Mondovino (USA/France, director Jonathan Nossiter): Since I work in the wine business, I had been quite eager to see this documentary, and I wasn’t disappointed. Reportedly drawn from over 500 hours of footage, the good news is that Nossiter will be releasing not only a theatrical cut, but a ten-part, ten hour series of the film on DVD by next Christmas (ThinkFilm is distributing it). The bad news is that it’s still a bit of an unwieldy beast. When it was shown in Cannes, it was close to three hours long. For Toronto, he’s cut about half an hour but it still clocked in at 135 minutes. Now, for me, that’s fine. I love wine and I love hearing about the controversies raging in my business. But not everyone wants that much.

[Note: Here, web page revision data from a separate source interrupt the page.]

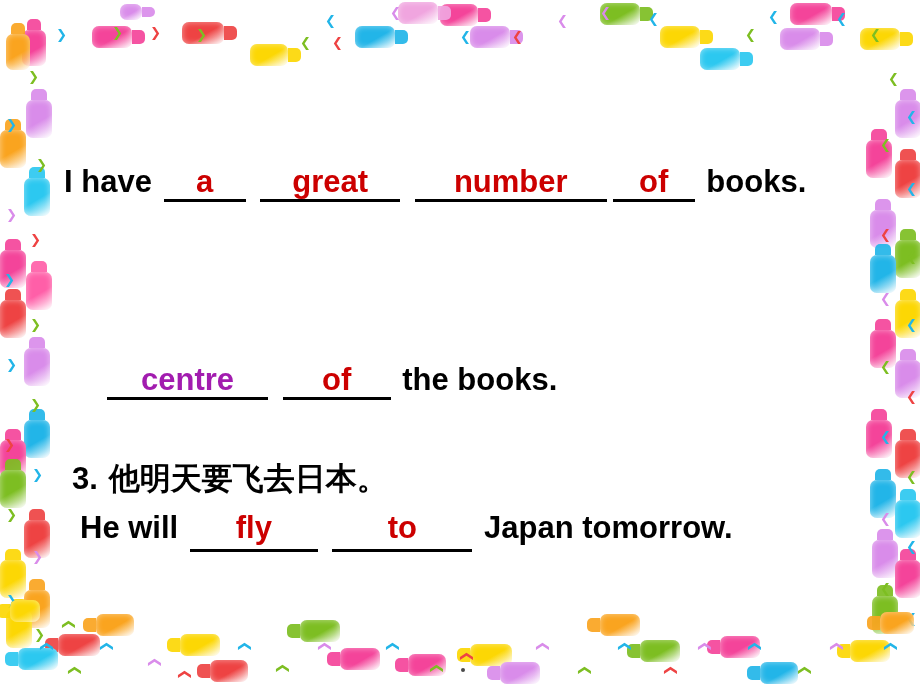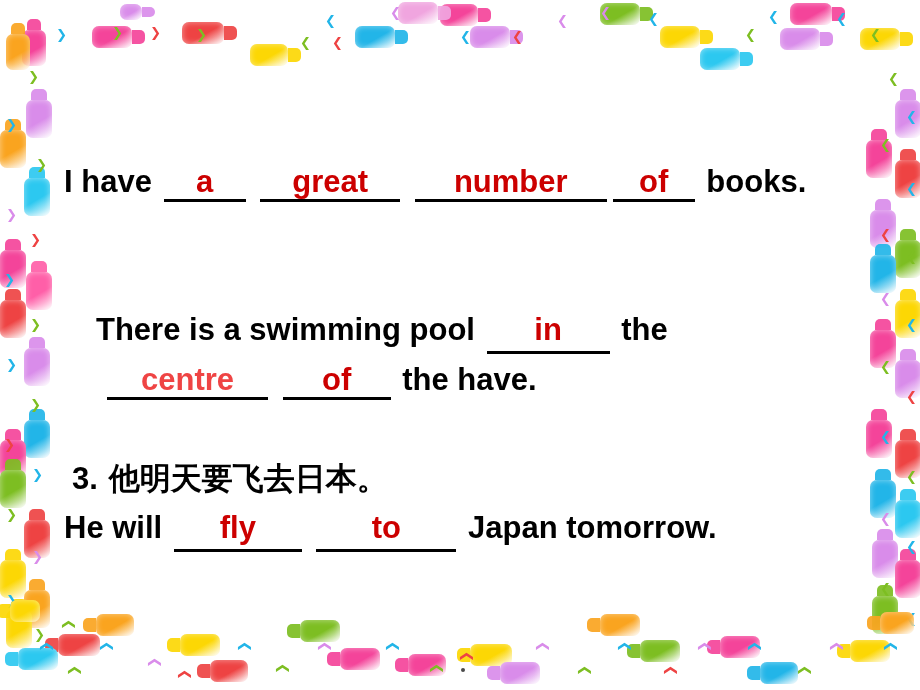"There is a swimming pool" div.item { html: <div><span>There is a swimming pool </span><span>in</span><span> the</span></div> -> none }
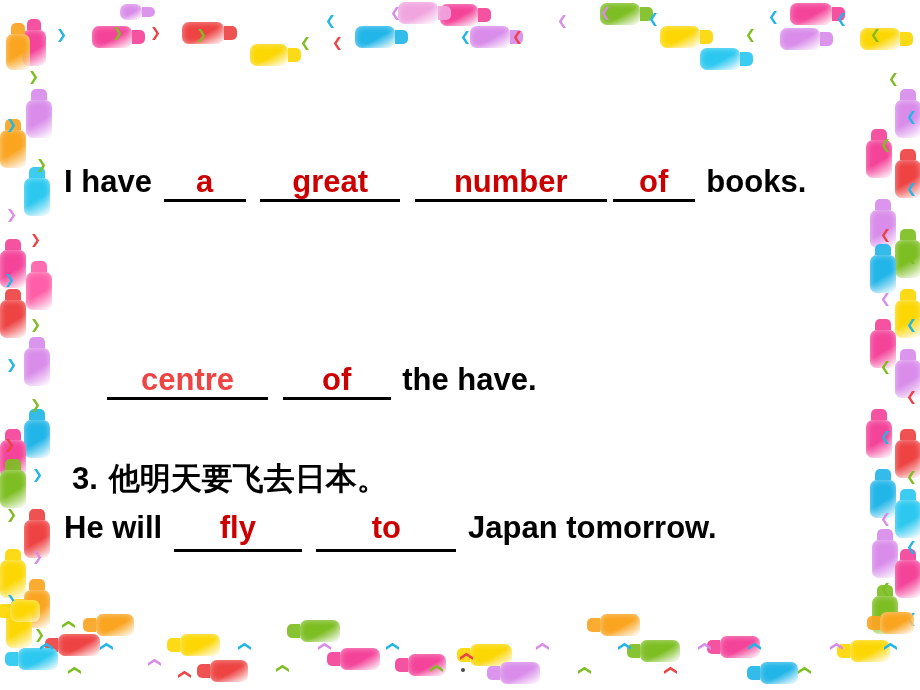"centre" span.blank { color: #ef4444 -> #a21caf }
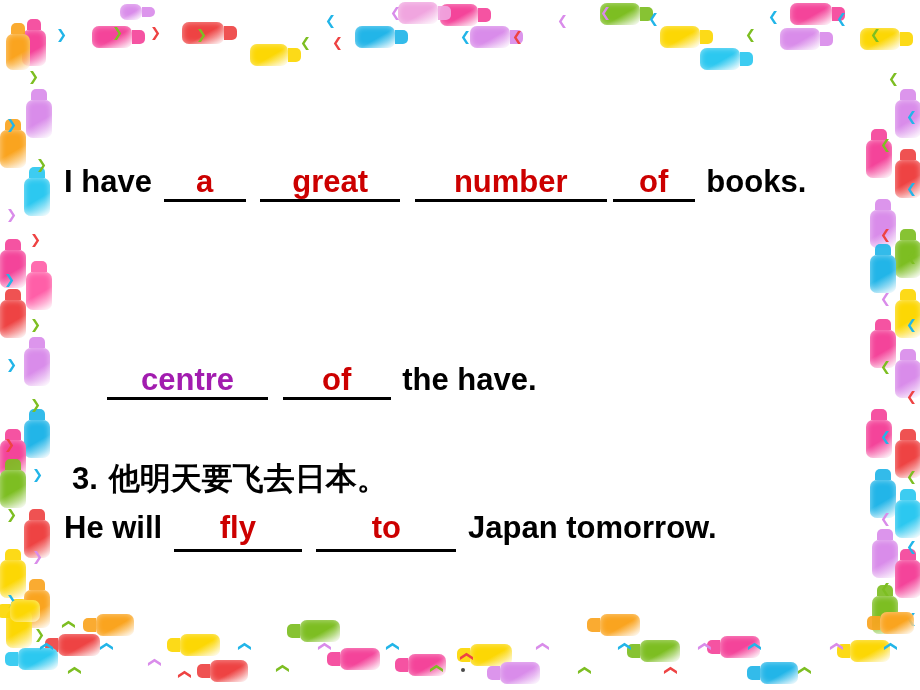"the have." span.static-text { text: have -> books }
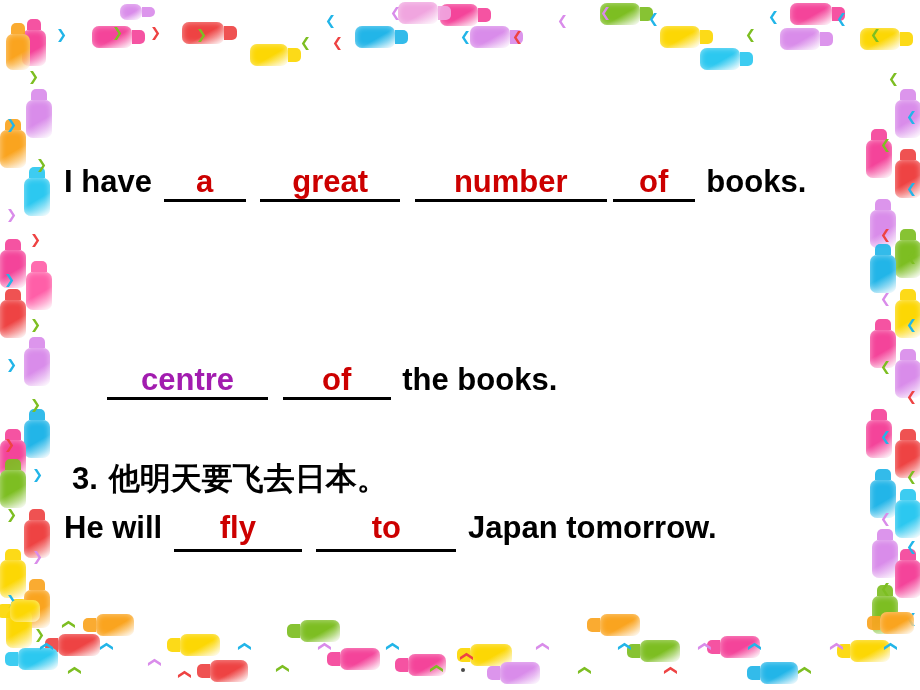"He will fly to Japan" div.item { left: 64px -> 80px }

Nossiter flits around the globe, from Brazil to France to California to Italy to Argentina, talking to winemakers and PR people and consultants and critics about the state of the wine world. The theme that emerges is that globalization and the undue influence of wine critic Robert Parker are forcing a kind of sameness on wine. Small local producers are either being bought up by larger conglomerates (American as well as local), or are being pressured by market forces to change their wines to suit the palate of Mr. Parker, who dictates taste to most of the American (and world) markets.
It’s a complicated subject, and I can understand why Nossiter wants to let his subjects talk. There is Robert Mondavi, patriarch of the Napa wine industry, and his sons Tim and Michael, whose efforts to buy land in Languedoc faced opposition from local vignerons and government officials. There is Aimé Guibert, founder and winemaker of Daumas Gassac, iconoclastic opponent of Mondavi’s plans and crusader for wines that express local terroir. There is Robert Parker himself, expressing some discomfort with his influence while refusing to stop writing about the wines that he favours. There is “flying winemaker” Michel Rolland, consultant for dozens of wineries all over the world, advising them how to make Parker-friendly wines. There are many many more fascinating personalities in this documentary.
If you are a wine lover, you will want to seek out the ten-part series as well as the theatrical version of this film. But even if you’re not into wine, the film is an interesting look at how the forces of globalization are changing many of the world’s oldest and most established traditions. The effects on local cultures and economies cannot be ignored.